START RECORD EXTRACTS
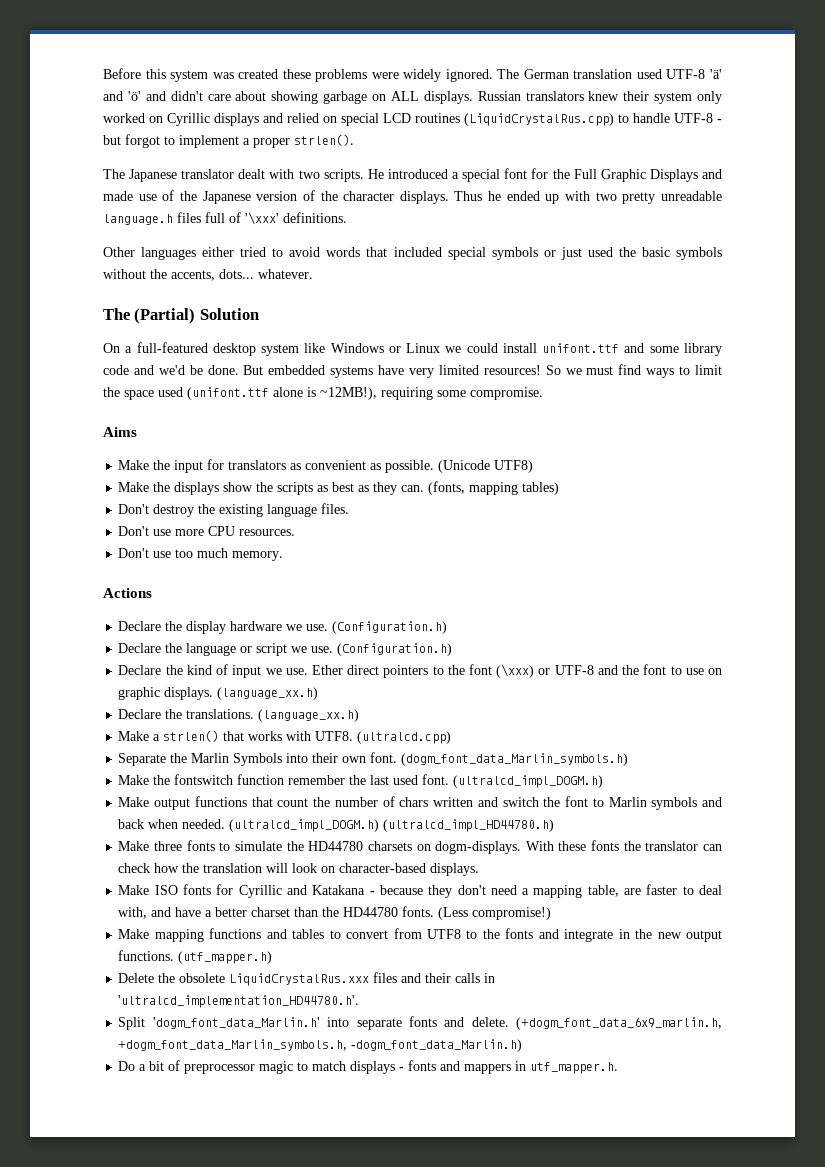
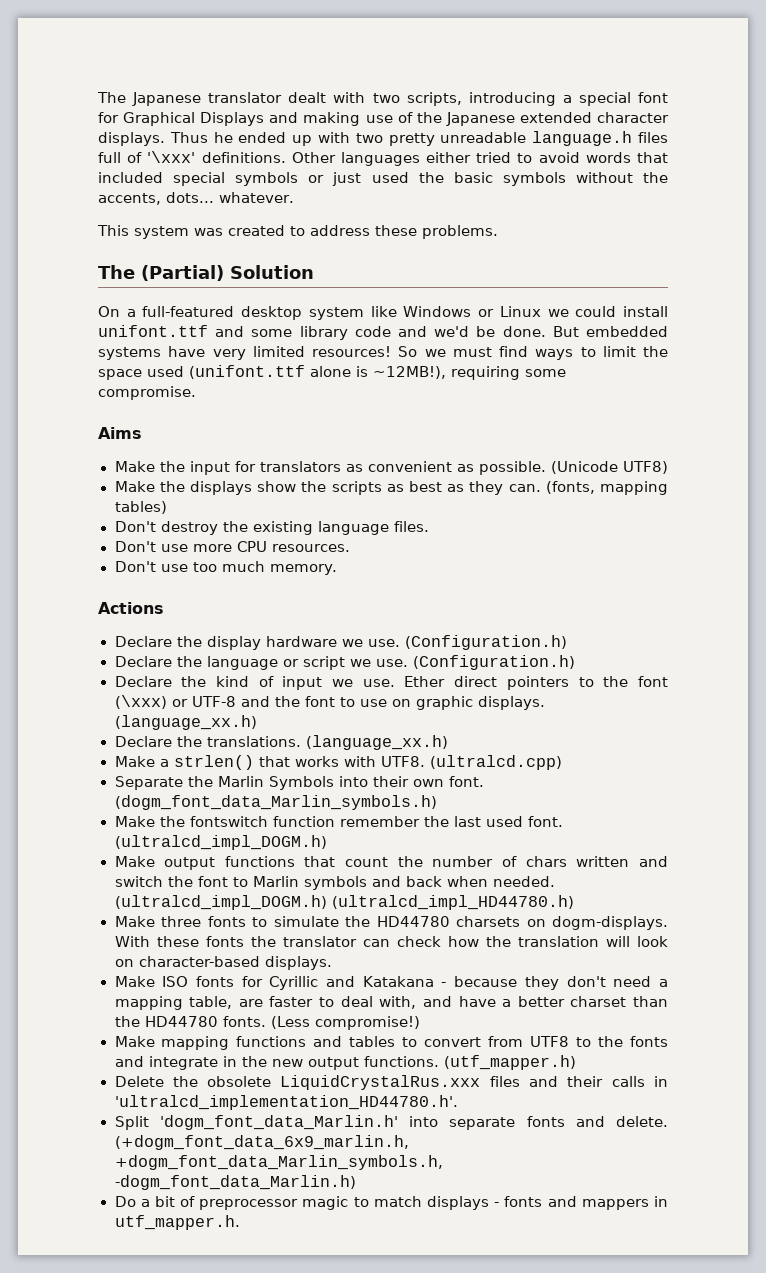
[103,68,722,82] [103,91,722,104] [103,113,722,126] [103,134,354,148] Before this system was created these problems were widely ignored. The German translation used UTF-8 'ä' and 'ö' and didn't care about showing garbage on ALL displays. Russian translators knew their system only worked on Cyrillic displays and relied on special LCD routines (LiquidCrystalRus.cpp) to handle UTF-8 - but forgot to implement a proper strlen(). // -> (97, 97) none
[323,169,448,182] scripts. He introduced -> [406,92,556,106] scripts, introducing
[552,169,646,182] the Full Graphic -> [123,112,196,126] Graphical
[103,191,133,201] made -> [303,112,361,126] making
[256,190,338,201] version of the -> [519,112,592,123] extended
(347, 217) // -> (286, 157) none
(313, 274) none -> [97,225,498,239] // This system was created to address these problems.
END RECORD EXTRACTS
EXERCISE OBJECTIVE: Each line holding the string "system" counts once. Work out the number of such lines in the data and give only that.

EXERCISE SOLUTION: 2